Lifestyle, BogorUpdate.com
Istilah “Hangry” sering digunakan untuk mendeskripsikan rasa marah yang muncul ketika seseorang mengalami lapar. Tetapi apakah benar rasa lapar akan selalu menyebabkan seseorang menjadi gampang marah?

Marah merupakan respon emosional yang kuat yang muncul ketika tubuh sedang menghadapi ancaman atau bahaya. Pada kondisi tersebut, sumbu hipotalamus-hipofisis-adrenal (HPA) di otak akan teraktifkan, dan melawan respons atau lari (“fight or flight”).

Dosen IPB University, dr Husnawati, menuturkan bahwa kombinasi rasa lapar dan amarah merupakan respons emosional yang rumit yang melibatkan interaksi biologi, kepribadian, dan lingkungan.

“Sistem limbik di otak adalah pusat dari segala emosi baik itu marah, takut, konflik seksual, dan lainnya. Di sini emosi emosi secara biokimia dan diberi label sebagai sesuatu yang menyenangkan atau tidak menyenangkan, yang kemudian dikeluarkannya hormon senang atau hormon stres,” paparnya.

Dosen IPB University dari Departemen Biokimia Fakultas Matematikan dan Ilmu Pengetahuan Alam (FMIPA) tersebut juga menjelaskan bahwa pada beberapa orang rasa lapar dapat dianggap sebagai ancaman bagi tubuh, sehingga muncullah kondisi “hangry”.

Rasa lapar yang berkepanjangan membuat tubuh menjadi stres, dan dikeluarkanlah hormon kortisol yang merupakan hormon stres. Kondisi stres yang dirasakan tubuh yang menyebabkan penurunan kadar hormon serotonin yang memiliki peran penting dalam pembantuan suasana hati.

“Kadar serotonin yang rendah sangat berkaitan dengan analisis rasa marah dan kecenderungan arah perilaku kekerasan,” ujarnya.

Di sisi lain, kepribadian dan pengaruh lingkungan, perilaku emosi karena makanan terbentuk sejak masa kanak-kanak, dan sangat terkait dengan pengalaman masa kecil.

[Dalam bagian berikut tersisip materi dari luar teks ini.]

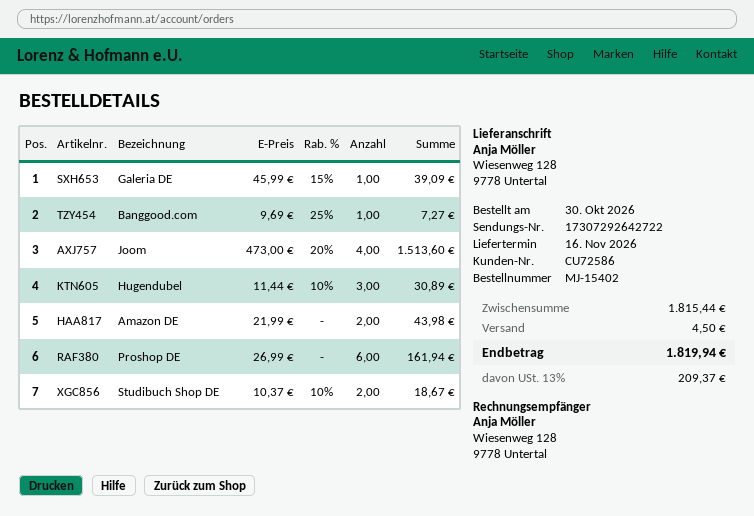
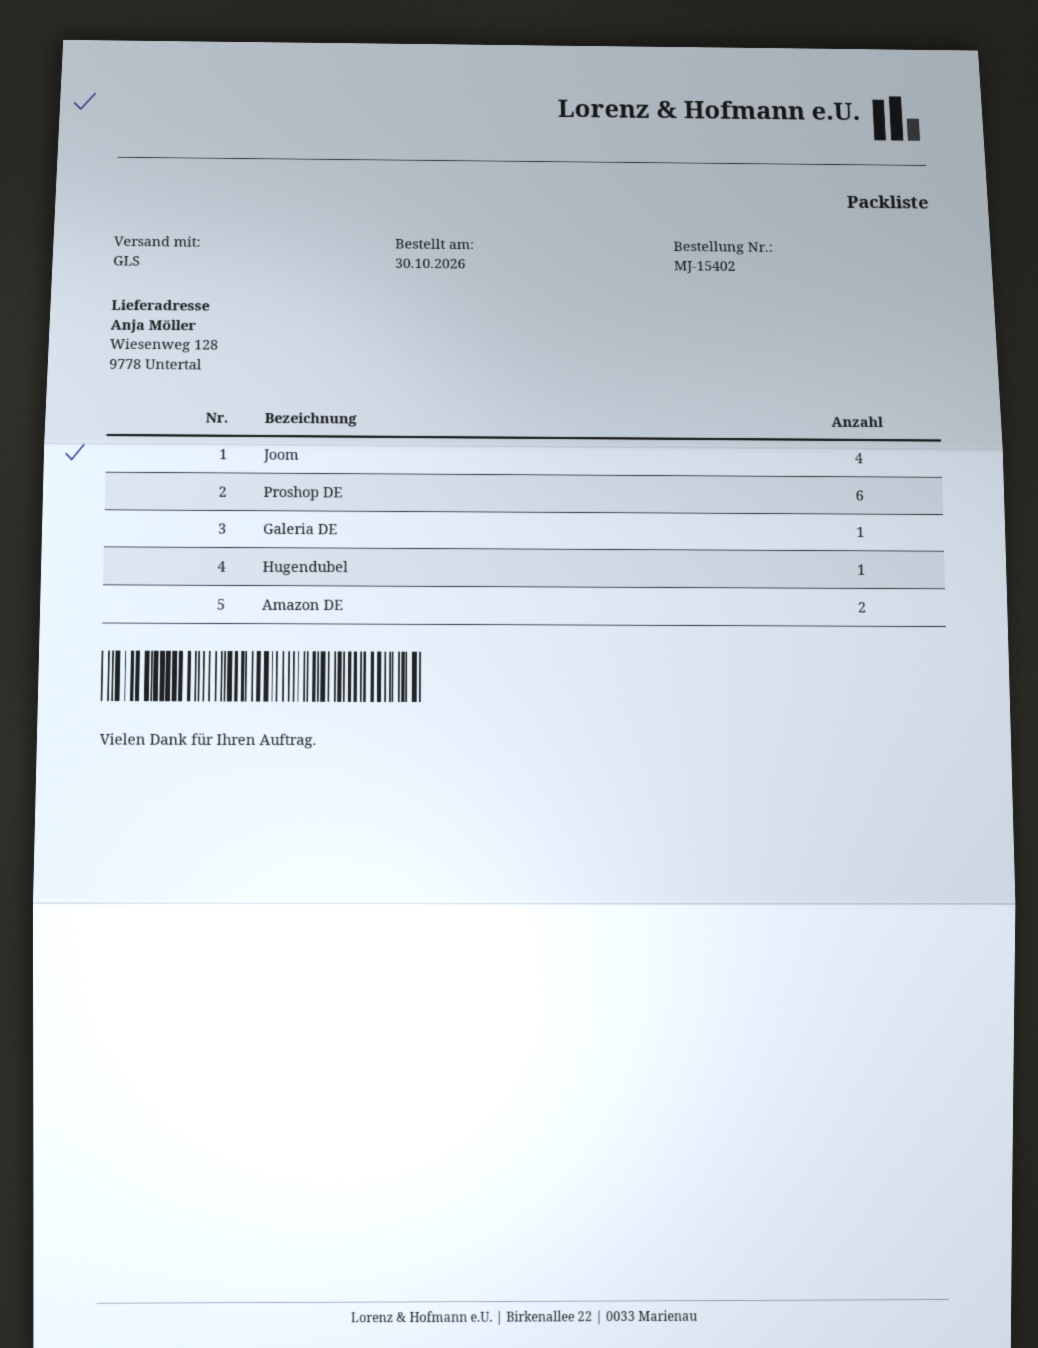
Banggood.com: 1 -> none
Hugendubel: 3 -> 1
Studibuch Shop DE: 2 -> none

Menurut teori psikosomatis, rasa emosional yang muncul karena lapar merupakan respons terhadap perasaan negatif, seperti stres, kekecewaan, dan perasaan kesepian. Seseorang yang tinggal di lingkungan yang memperebutkan makanan sebagai usaha untuk bertahan hidup, akan sangat mudah mengalami “hangry”.

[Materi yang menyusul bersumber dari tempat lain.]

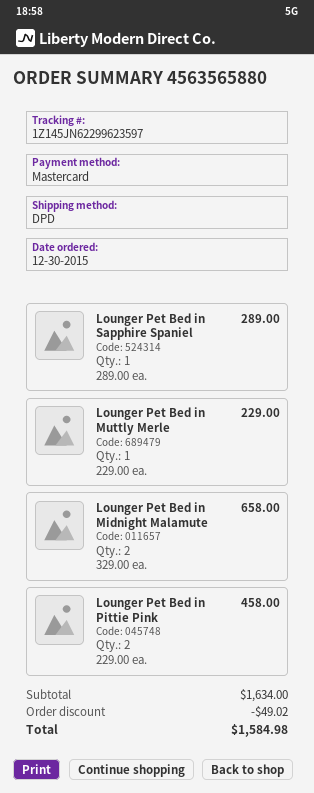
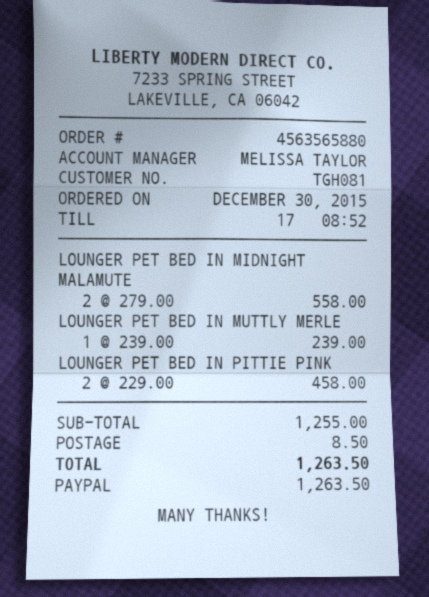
payment method: Mastercard -> PayPal
Lounger Pet Bed in Sapphire Spaniel: 1 x 289.00 = 289.00 -> none
Lounger Pet Bed in Muttly Merle: 1 x 229.00 = 229.00 -> 1 x 239.00 = 239.00
Lounger Pet Bed in Midnight Malamute: 2 x 329.00 = 658.00 -> 2 x 279.00 = 558.00
subtotal: 1634.00 -> 1255.00
discount: 49.02 -> none
shipping: none -> 8.50
total: 1584.98 -> 1263.50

Tingkat kesadaran emosional seseorang juga memengaruhi “hangry”. Orang yang kesadaran emosionalnya semakin berkembang, akan menyadari bahwa rasa lapar dapat terwujud sebagai emosi negatif, sehingga mereka dapat mengontrolnya dan cenderung tidak menjadi “hangry”.

“Pada umat muslim, ada fase dimana seseorang mengajar emosi dari rasa lapar, yaitu saat berpuasa,” tambah dokter yang juga bikin di Unit Kesehatan IPB University ini.

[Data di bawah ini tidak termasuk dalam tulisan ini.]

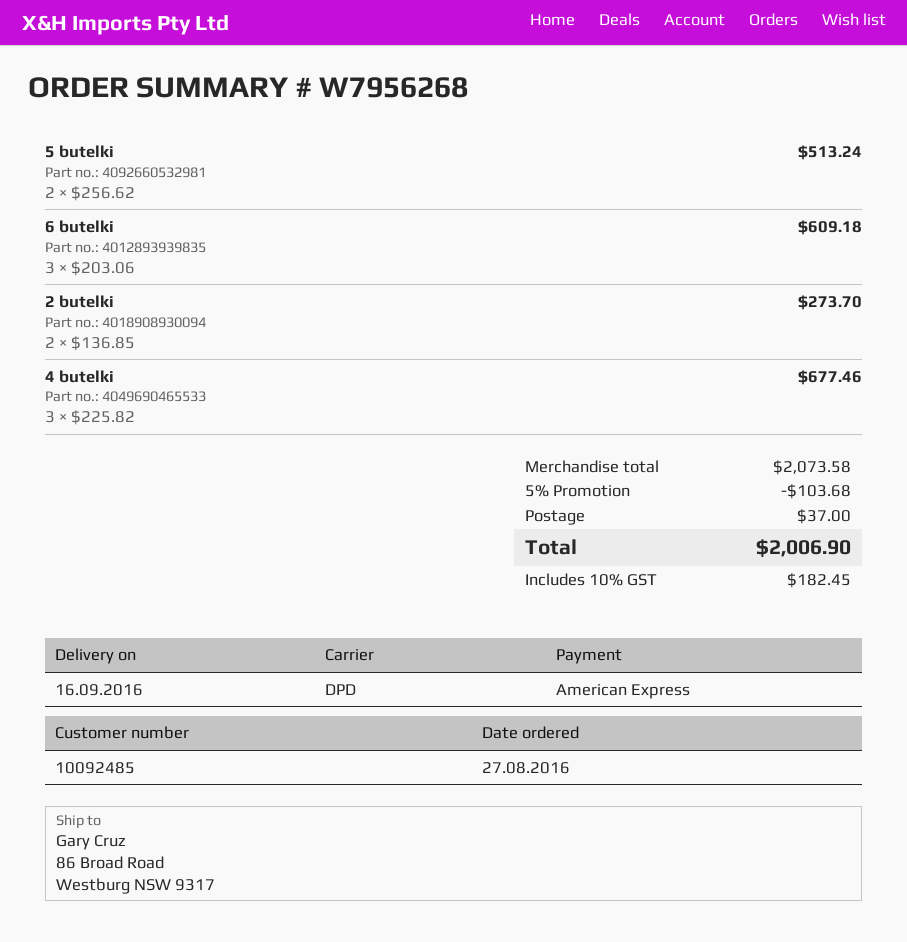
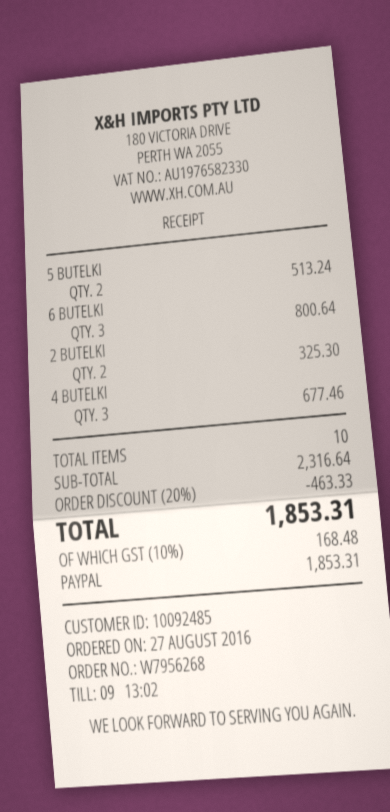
payment method: American Express -> PayPal
6 butelki: 3 for 609.18 -> 3 for 800.64
2 butelki: 2 for 273.70 -> 2 for 325.30
subtotal: 2073.58 -> 2316.64
discount: 5% = 103.68 -> 20% = 463.33
shipping: 37.00 -> none
tax: 10% = 182.45 -> 10% = 168.48
total: 2006.90 -> 1853.31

Ketika seseorang berpuasa, selain membantu dan mengaktifkan metabolisme tubuh yang jarang dipakai, seperti pengaturan pergantian kerja hormon insulin dan glukagon, puasa juga berfungsi untuk mengatur tubuh bahwa rasa lapar yang terjadi pada waktu pendek (di bawah 20 jam) ancaman atau bahaya bagi tubuh.

“Sehingga orang-orang yang terbiasa berpuasa akan merespon rasa lapar dengan emosi yang netral atau malah positif,” pungkasnya.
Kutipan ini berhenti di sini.